▶ **Work item**:
Count the lines in the listing below that hold the string "electron". Reply with the number alone.

◇ ◇ ◇ ◇ ◇ ◇ ◇

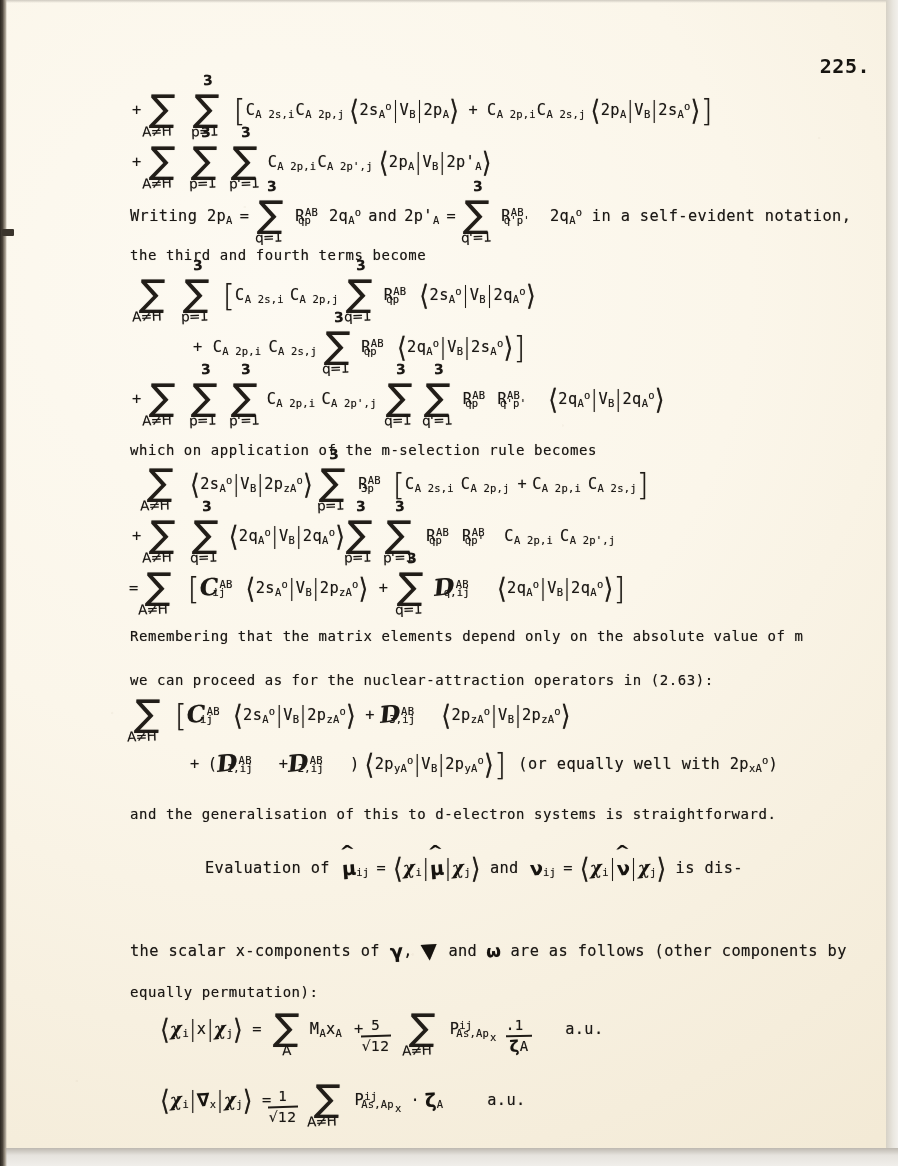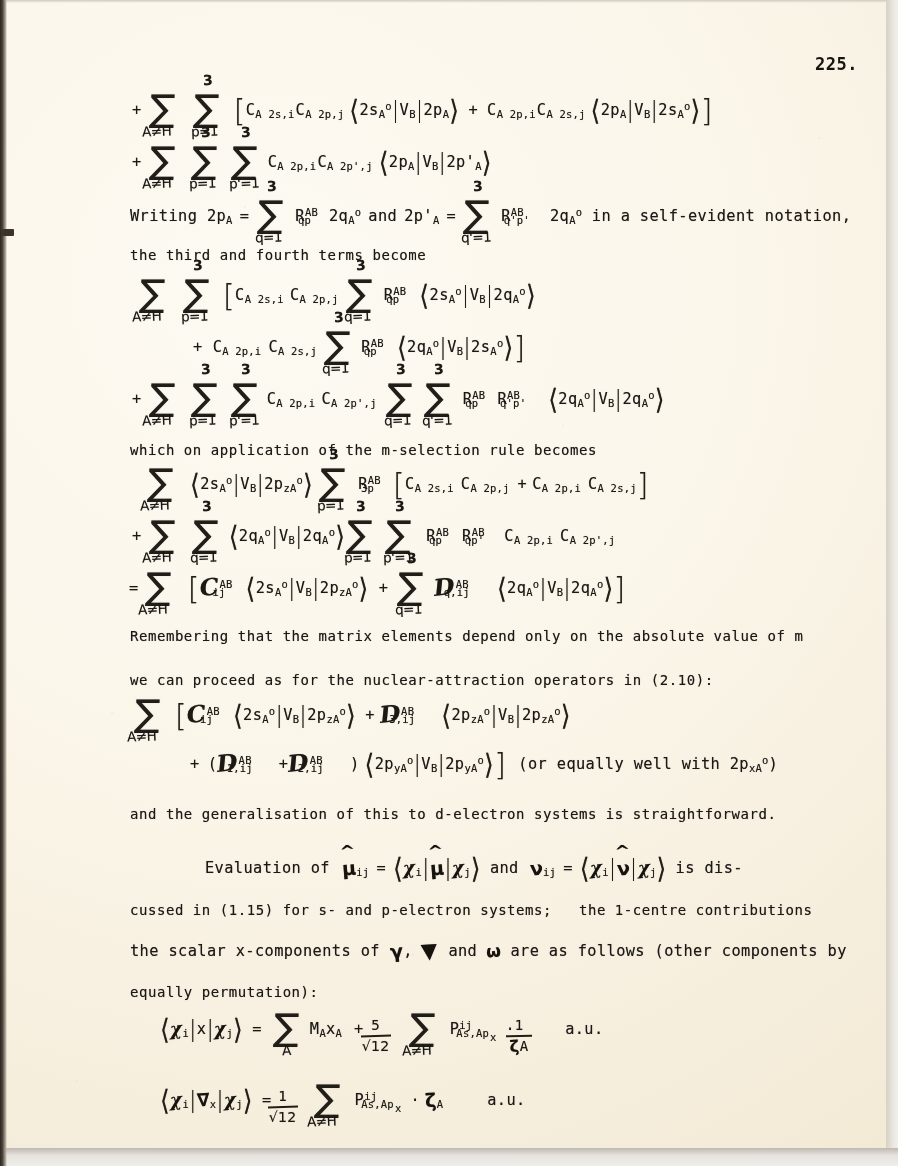--- a/index.html
+++ b/index.html
@@ -86,23 +86,23 @@
 
   
   .sheet-content {
     position: absolute;
     inset: 0;
     color: #191714;
   }
 
   .page-number {
     position: absolute;
-    right: 40px;
+    right: 28px;
     top: 54px;
-    font-size: 17px;
+    font-size: 20px;
     letter-spacing: .5px;
     font-weight: 700;
     color: #171511;
   }
 
   
   .prose {
     position: absolute;
     left: 130px;
     font-size: 14px;
@@ -348,37 +348,36 @@
 
     <div class="mathline" style="left:132px; top:529px;">
       +<span class="spc" style="width:8px"></span><span class="sum wide"><span class="glyph">∑</span><span class="lim-bot">A≠H</span></span><span class="spc" style="width:9px"></span><span class="sum"><span class="glyph">∑</span><span class="lim-top">3</span><span class="lim-bot">q=1</span></span><span class="spc" style="width:2px"></span><span class="ang">⟨</span>2q<sub>A</sub><sup>o</sup><span class="bar">|</span>V<sub>B</sub><span class="bar">|</span>2q<sub>A</sub><sup>o</sup><span class="ang">⟩</span><span class="spc" style="width:2px"></span><span class="sum"><span class="glyph">∑</span><span class="lim-top">3</span><span class="lim-bot">p=1</span></span><span class="spc" style="width:5px"></span><span class="sum"><span class="glyph">∑</span><span class="lim-top">3</span><span class="lim-bot">p'=1</span></span><span class="spc" style="width:6px"></span>R<sup>AB</sup><sub style="margin-left:-20px">qp</sub><span class="spc" style="width:20px"></span>R<sup>AB</sup><sub style="margin-left:-20px">qp'</sub><span class="spc" style="width:20px"></span>C<sub>A 2p,i</sub><span class="spc" style="width:7px"></span>C<sub>A 2p',j</sub>
     </div>
 
     <div class="mathline" style="left:129px; top:581px;">
       =<span class="spc" style="width:7px"></span><span class="sum wide"><span class="glyph">∑</span><span class="lim-bot">A≠H</span></span><span class="spc" style="width:8px"></span><span class="sqb">[</span><span class="scr">C</span><sup style="margin-left:1px">AB</sup><sub style="margin-left:-20px">ij</sub><span class="spc" style="width:20px"></span><span class="ang">⟨</span>2s<sub>A</sub><sup>o</sup><span class="bar">|</span>V<sub>B</sub><span class="bar">|</span>2p<sub>zA</sub><sup>o</sup><span class="ang">⟩</span><span class="spc" style="width:10px"></span>+<span class="spc" style="width:10px"></span><span class="sum"><span class="glyph">∑</span><span class="lim-top">3</span><span class="lim-bot">q=1</span></span><span class="spc" style="width:2px"></span><span class="scr">D</span><sup style="margin-left:1px">AB</sup><sub style="margin-left:-25px">q,ij</sub><span class="spc" style="width:27px"></span><span class="ang">⟨</span>2q<sub>A</sub><sup>o</sup><span class="bar">|</span>V<sub>B</sub><span class="bar">|</span>2q<sub>A</sub><sup>o</sup><span class="ang">⟩</span><span class="sqb">]</span>
     </div>
 
     <div class="prose" style="top:629px;">Remembering that the matrix elements depend only on the absolute value of m</div>
-    <div class="prose" style="top:673px;">we can proceed as for the nuclear-attraction operators in (2.10):</div>
+    <div class="prose" style="top:673px;">we can proceed as for the nuclear-attraction operators in (2.63):</div>
 
     <div class="mathline" style="left:135px; top:708px;">
       <span class="sum wide"><span class="glyph">∑</span><span class="lim-bot">A≠H</span></span><span class="spc" style="width:6px"></span><span class="sqb">[</span><span class="scr">C</span><sup style="margin-left:1px">AB</sup><sub style="margin-left:-20px">ij</sub><span class="spc" style="width:20px"></span><span class="ang">⟨</span>2s<sub>A</sub><sup>o</sup><span class="bar">|</span>V<sub>B</sub><span class="bar">|</span>2p<sub>zA</sub><sup>o</sup><span class="ang">⟩</span><span class="spc" style="width:9px"></span>+<span class="spc" style="width:5px"></span><span class="scr">D</span><sup style="margin-left:1px">AB</sup><sub style="margin-left:-25px">3,ij</sub><span class="spc" style="width:26px"></span><span class="ang">⟨</span>2p<sub>zA</sub><sup>o</sup><span class="bar">|</span>V<sub>B</sub><span class="bar">|</span>2p<sub>zA</sub><sup>o</sup><span class="ang">⟩</span>
     </div>
 
     <div class="mathline" style="left:190px; top:757px;">
       +<span class="spc" style="width:8px"></span>(<span class="scr">D</span><sup style="margin-left:1px">AB</sup><sub style="margin-left:-25px">1,ij</sub><span class="spc" style="width:26px"></span>+<span class="scr">D</span><sup style="margin-left:1px">AB</sup><sub style="margin-left:-25px">2,ij</sub><span class="spc" style="width:26px"></span>)<span class="spc" style="width:5px"></span><span class="ang">⟨</span>2p<sub>yA</sub><sup>o</sup><span class="bar">|</span>V<sub>B</sub><span class="bar">|</span>2p<sub>yA</sub><sup>o</sup><span class="ang">⟩</span><span class="sqb">]</span><span class="spc" style="width:12px"></span><span>(or equally well with 2p</span><sub>xA</sub><sup>o</sup>)
     </div>
 
     <div class="prose" style="top:807px;">and the generalisation of this to d-electron systems is straightforward.</div>
 
     <div class="mathline" style="left:205px; top:861px;">
       <span>Evaluation of</span><span class="spc" style="width:12px"></span><span class="hw hat">μ</span><sub>ij</sub><span class="spc" style="width:7px"></span>=<span class="spc" style="width:7px"></span><span class="ang">⟨</span><span class="hw chi">χ</span><sub>i</sub><span class="bar">|</span><span class="hw hat">μ</span><span class="bar">|</span><span class="hw chi">χ</span><sub>j</sub><span class="ang">⟩</span><span class="spc" style="width:9px"></span><span>and</span><span class="spc" style="width:11px"></span><span class="hw">ν</span><sub>ij</sub><span class="spc" style="width:7px"></span>=<span class="spc" style="width:7px"></span><span class="ang">⟨</span><span class="hw chi">χ</span><sub>i</sub><span class="bar">|</span><span class="hw hat">ν</span><span class="bar">|</span><span class="hw chi">χ</span><sub>j</sub><span class="ang">⟩</span><span class="spc" style="width:9px"></span><span>is dis-</span>
     </div>
 
-    <div class="prose" style="top:903px;">cussed in (1.15) for s- and p-electron systems;   the 1-centre contributions</div>
 
     <div class="mathline" style="left:130px; top:944px;">
       <span>the scalar x-components of</span><span class="spc" style="width:10px"></span><span class="hw">γ</span><span>,</span><span class="spc" style="width:8px"></span><span class="hw" style="font-size:21px">▼</span><span class="spc" style="width:11px"></span><span>and</span><span class="spc" style="width:9px"></span><span class="hw sm">ω</span><span class="spc" style="width:9px"></span><span>are as follows (other components by</span>
     </div>
 
     <div class="prose" style="top:985px;">equally permutation):</div>
 
     <div class="mathline" style="left:160px; top:1022px;">
       <span class="ang">⟨</span><span class="hw chi">χ</span><sub>i</sub><span class="bar">|</span>x<span class="bar">|</span><span class="hw chi">χ</span><sub>j</sub><span class="ang">⟩</span><span class="spc" style="width:9px"></span>=<span class="spc" style="width:12px"></span><span class="sum"><span class="glyph">∑</span><span class="lim-bot" style="left:8px">A</span></span><span class="spc" style="width:2px"></span>M<sub>A</sub>x<sub>A</sub><span class="spc" style="width:12px"></span>+<span class="spc" style="width:12px"></span><span class="frac w30"><span class="num">5</span><span class="rule"></span><span class="den"><span class="sqrt">√12</span></span></span><span class="spc" style="width:34px"></span><span class="sum wide"><span class="glyph">∑</span><span class="lim-bot">A≠H</span></span><span class="spc" style="width:6px"></span>P<sup>ij</sup><sub style="margin-left:-16px">As,Ap</sub><sub style="margin-left:1px; vertical-align:-0.62em">x</sub><span class="spc" style="width:9px"></span>·<span class="spc" style="width:4px"></span><span class="frac w26"><span class="num">1</span><span class="rule"></span><span class="den"><span class="hw" style="font-size:16px">ζ</span>A</span></span><span class="spc" style="width:46px"></span><span>a.u.</span>
     </div>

◇ ◇ ◇ ◇ ◇ ◇ ◇

▶ **Task response**:
2